Change detection data:
◆ ◆ ◆ ◆ ◆ ◆ ◆
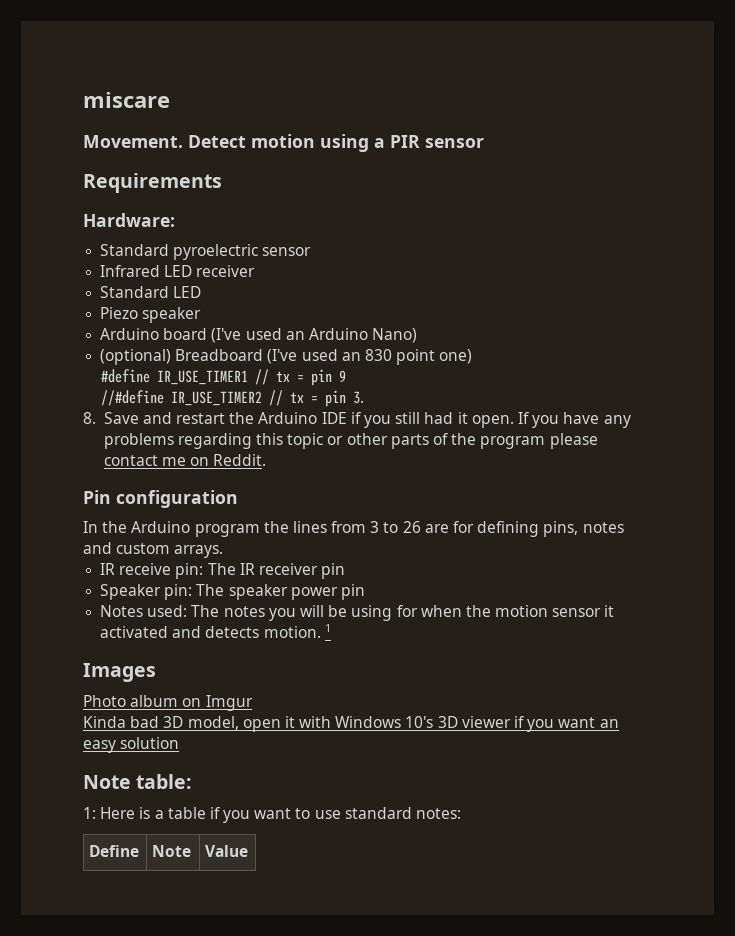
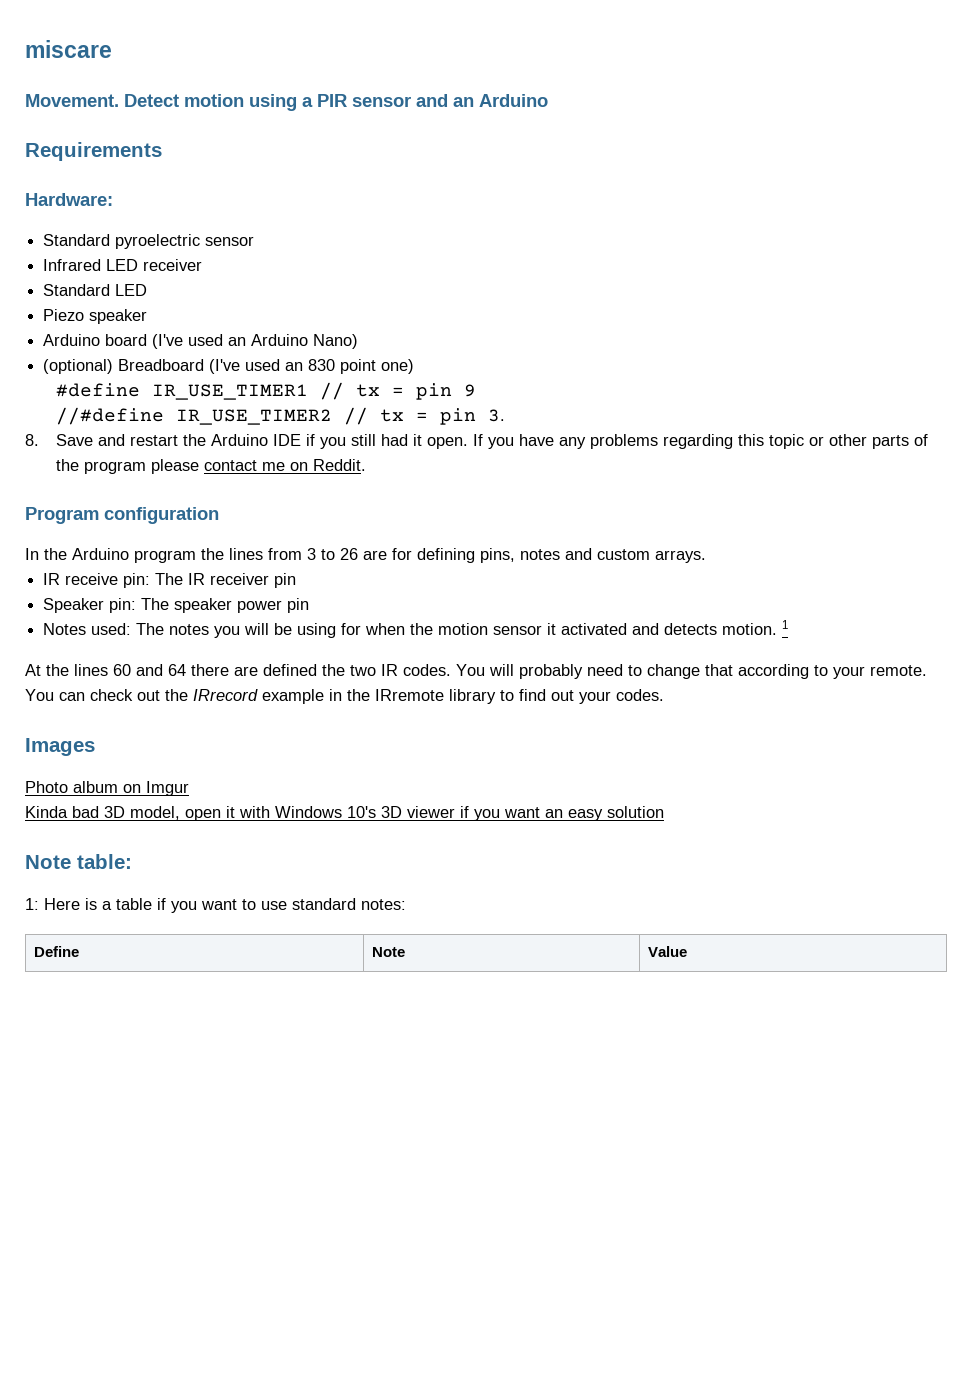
(484, 143) none -> [416,94,548,107] and an Arduino
[83,490,111,504] Pin -> [25,507,99,524] Program
(331, 628) none -> [25,664,927,679] [25,689,664,704] // At the lines 60 and 64 there are defined the two IR codes. You will probably need to change that according to your remote. You can check out the IRrecord example in the IRremote library to find out your codes.

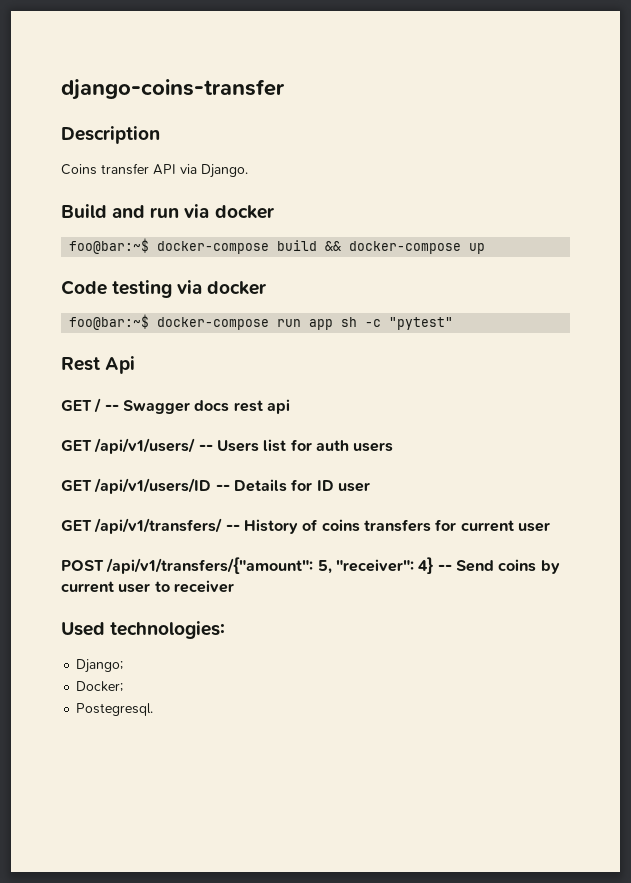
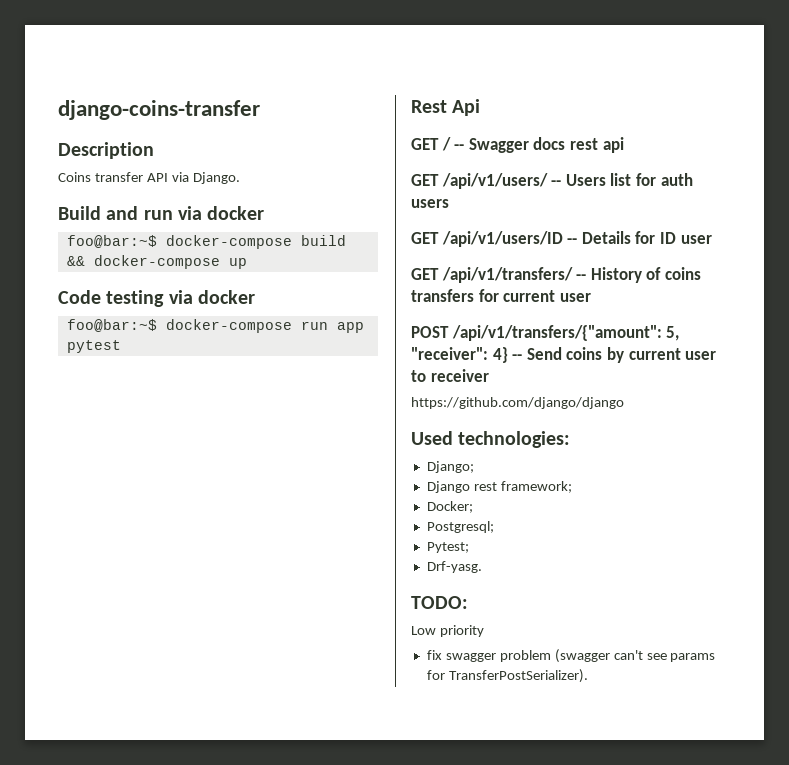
[341,317,454,330] sh -c "pytest" -> [66,340,121,353] pytest
(234, 586) none -> [411,397,624,409] // https://github.com/django/django
[76,681,124,692] [76,703,154,716] Docker; // Postegresql. -> [426,481,572,493] [426,501,473,513] [426,521,494,533] [426,542,469,553] [426,561,482,573] [411,596,468,609] [411,625,484,637] [426,649,716,663] [426,669,588,683] Django rest framework; // Docker; // Postgresql; // Pytest; // Drf-yasg. // TODO: // Low priority // fix swagger problem (swagger can't see params for TransferPostSerializer).

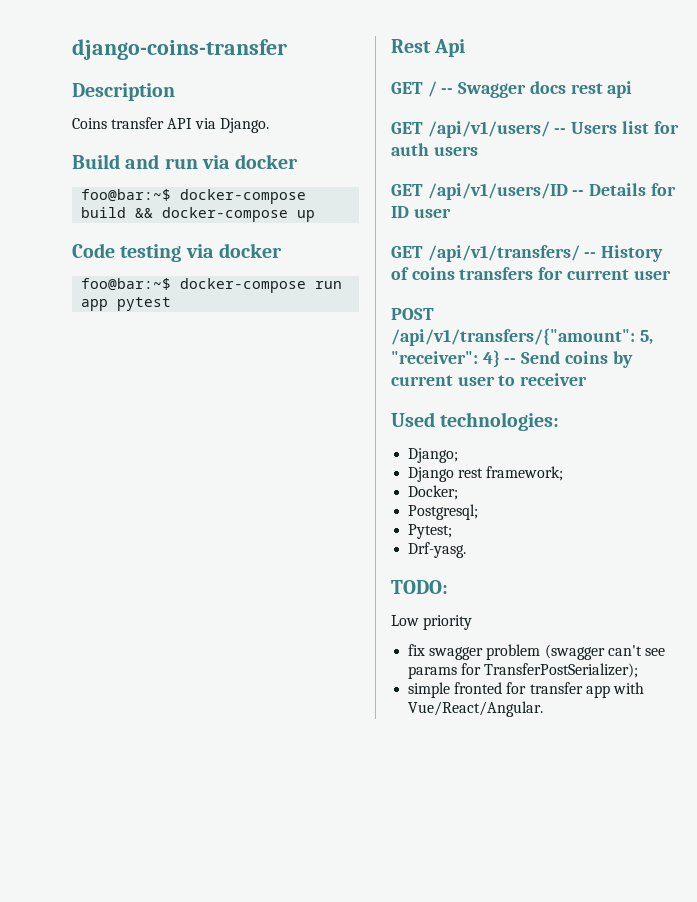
[411,397,624,409] // https://github.com/django/django -> (588, 379) none
[448,669,588,683] TransferPostSerializer). -> [484,663,639,678] [408,682,644,698] [408,701,544,717] TransferPostSerializer); // simple fronted for transfer app with Vue/React/Angular.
◆ ◆ ◆ ◆ ◆ ◆ ◆
◆ REQUIRED WORK ◆
What you should produce is an exact copy of the records, with the pictures left out.

◆ WRITTEN REPLY ◆
(484, 143) none -> [416,94,548,107] and an Arduino
[83,490,111,504] Pin -> [25,507,99,524] Program
(331, 628) none -> [25,664,927,679] [25,689,664,704] // At the lines 60 and 64 there are defined the two IR codes. You will probably need to change that according to your remote. You can check out the IRrecord example in the IRremote library to find out your codes.

[341,317,454,330] sh -c "pytest" -> [66,340,121,353] pytest
(234, 586) none -> [411,397,624,409] // https://github.com/django/django
[76,681,124,692] [76,703,154,716] Docker; // Postegresql. -> [426,481,572,493] [426,501,473,513] [426,521,494,533] [426,542,469,553] [426,561,482,573] [411,596,468,609] [411,625,484,637] [426,649,716,663] [426,669,588,683] Django rest framework; // Docker; // Postgresql; // Pytest; // Drf-yasg. // TODO: // Low priority // fix swagger problem (swagger can't see params for TransferPostSerializer).

[411,397,624,409] // https://github.com/django/django -> (588, 379) none
[448,669,588,683] TransferPostSerializer). -> [484,663,639,678] [408,682,644,698] [408,701,544,717] TransferPostSerializer); // simple fronted for transfer app with Vue/React/Angular.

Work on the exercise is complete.